What is needed: From the data below, return the exact lines starting at the line containing "[97,1409,108,1426] ] ->" and ending at the line containing "(179, 1802) none", both included, and nothing else.

Records to use:
◆ ◆ ◆ ◆ ◆ ◆ ◆

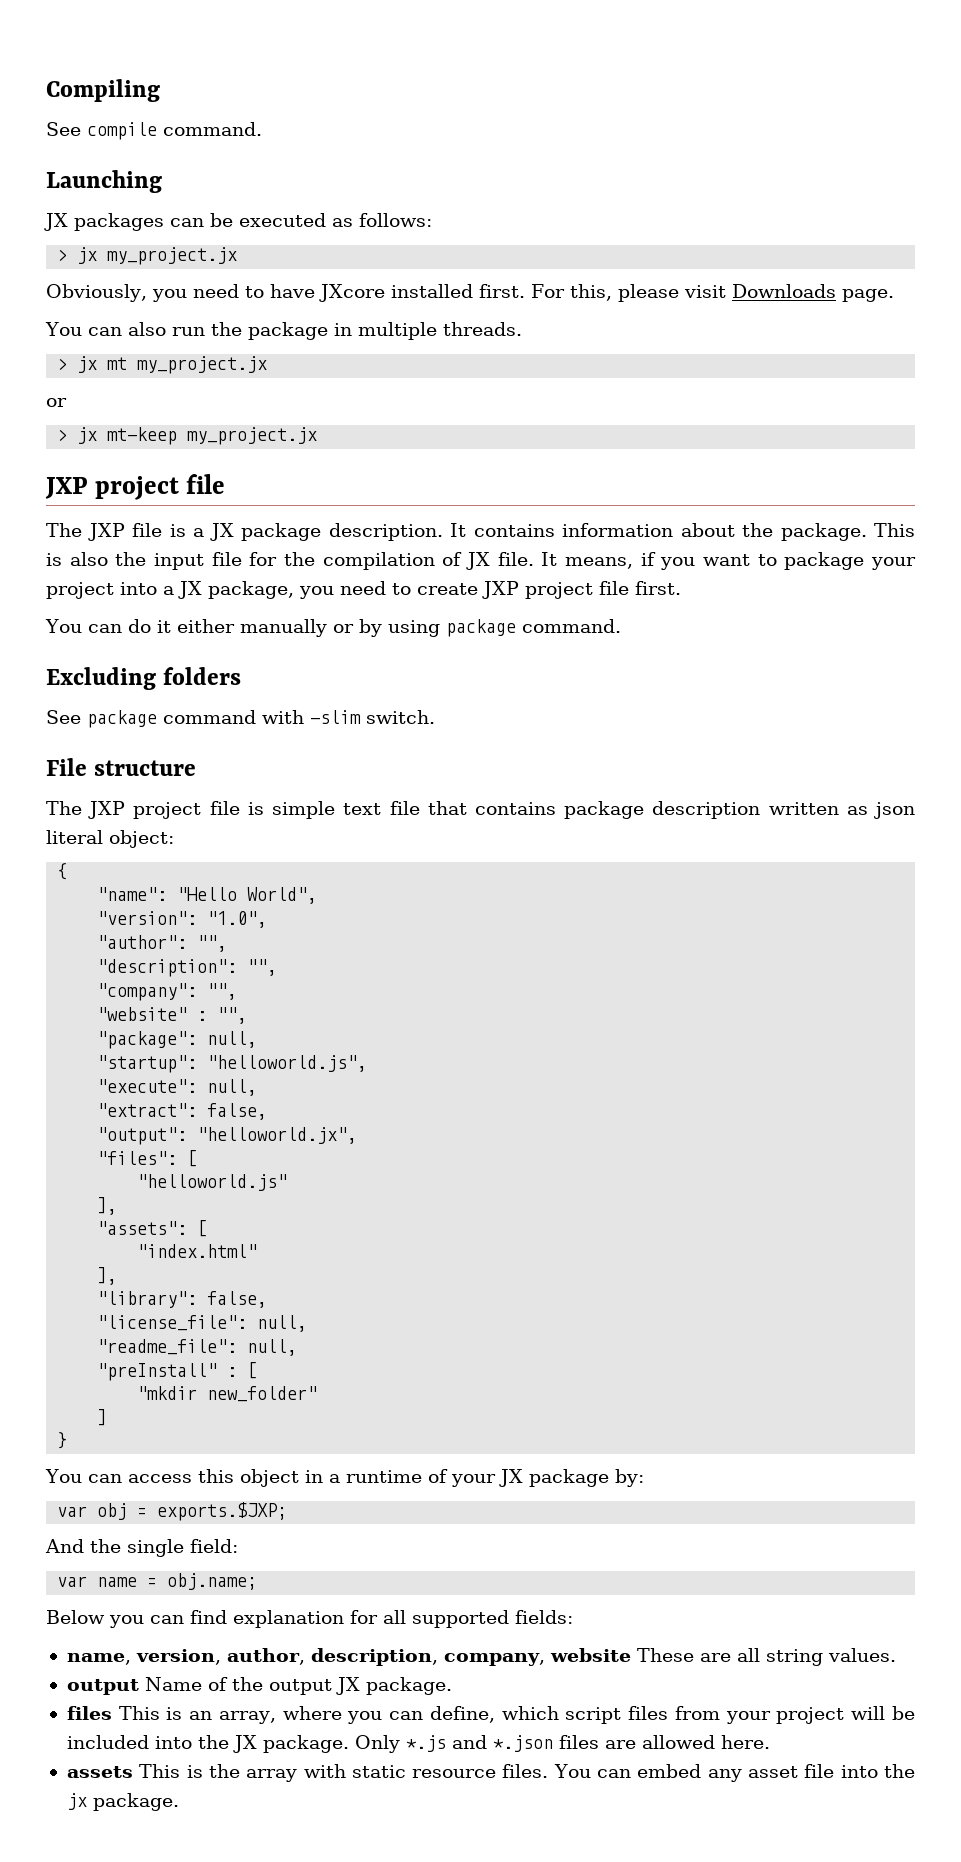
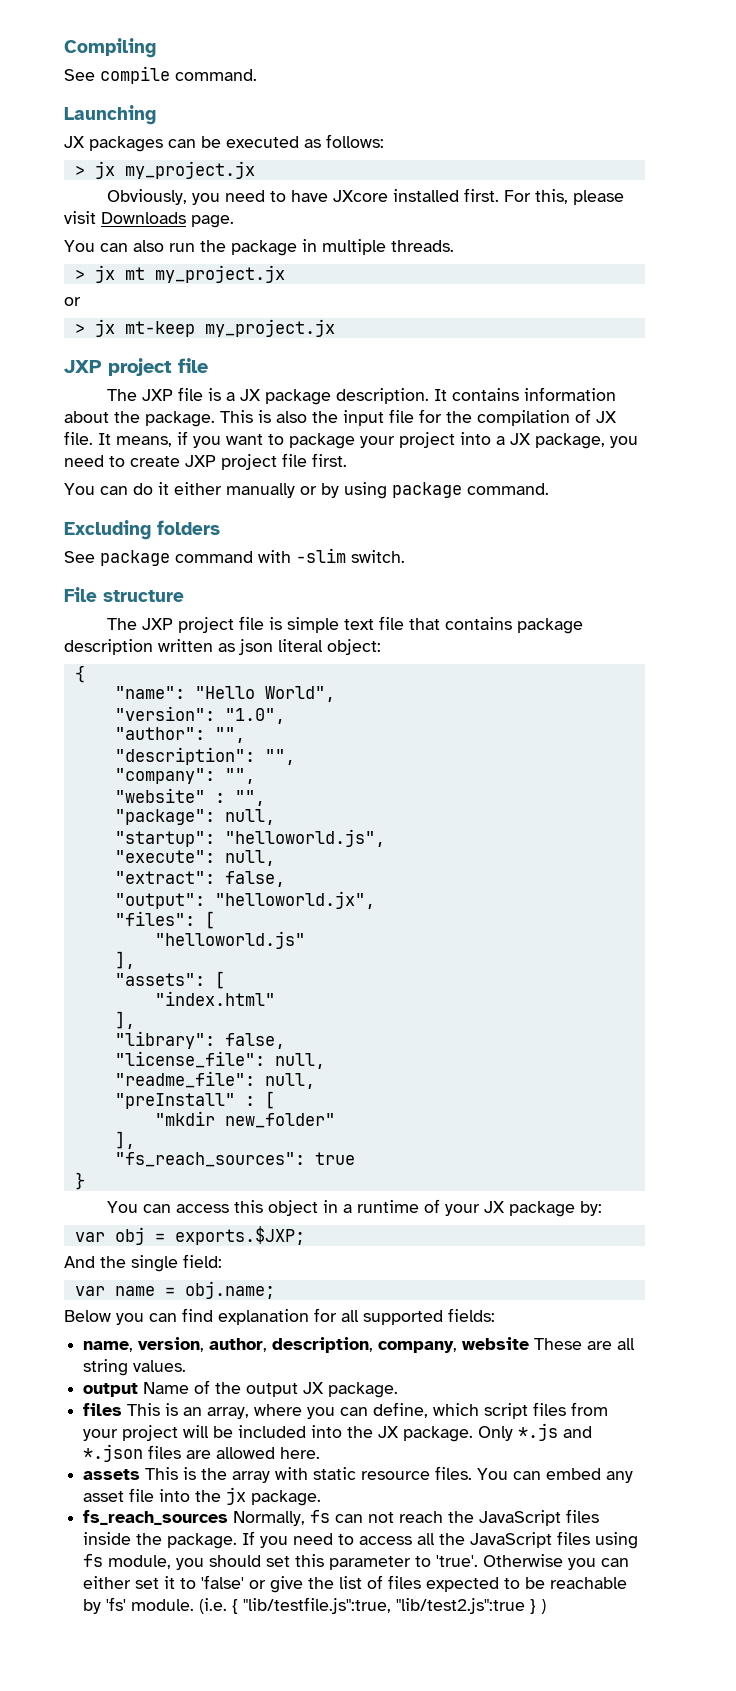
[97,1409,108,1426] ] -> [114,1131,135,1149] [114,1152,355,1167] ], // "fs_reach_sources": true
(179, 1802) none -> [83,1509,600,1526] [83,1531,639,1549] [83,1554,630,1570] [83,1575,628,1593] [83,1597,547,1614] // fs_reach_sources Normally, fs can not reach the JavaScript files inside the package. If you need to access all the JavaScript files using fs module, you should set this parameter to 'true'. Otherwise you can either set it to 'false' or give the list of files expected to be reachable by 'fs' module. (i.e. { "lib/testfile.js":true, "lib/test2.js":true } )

◆ ◆ ◆ ◆ ◆ ◆ ◆

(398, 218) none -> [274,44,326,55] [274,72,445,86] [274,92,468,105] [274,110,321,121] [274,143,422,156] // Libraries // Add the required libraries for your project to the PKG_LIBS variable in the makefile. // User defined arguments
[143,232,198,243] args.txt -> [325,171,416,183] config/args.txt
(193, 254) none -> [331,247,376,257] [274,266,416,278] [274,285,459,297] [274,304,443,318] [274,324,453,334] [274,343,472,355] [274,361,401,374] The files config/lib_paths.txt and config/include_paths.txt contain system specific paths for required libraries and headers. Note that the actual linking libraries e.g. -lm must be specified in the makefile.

◆ ◆ ◆ ◆ ◆ ◆ ◆

Exercise solution:
[97,1409,108,1426] ] -> [114,1131,135,1149] [114,1152,355,1167] ], // "fs_reach_sources": true
(179, 1802) none -> [83,1509,600,1526] [83,1531,639,1549] [83,1554,630,1570] [83,1575,628,1593] [83,1597,547,1614] // fs_reach_sources Normally, fs can not reach the JavaScript files inside the package. If you need to access all the JavaScript files using fs module, you should set this parameter to 'true'. Otherwise you can either set it to 'false' or give the list of files expected to be reachable by 'fs' module. (i.e. { "lib/testfile.js":true, "lib/test2.js":true } )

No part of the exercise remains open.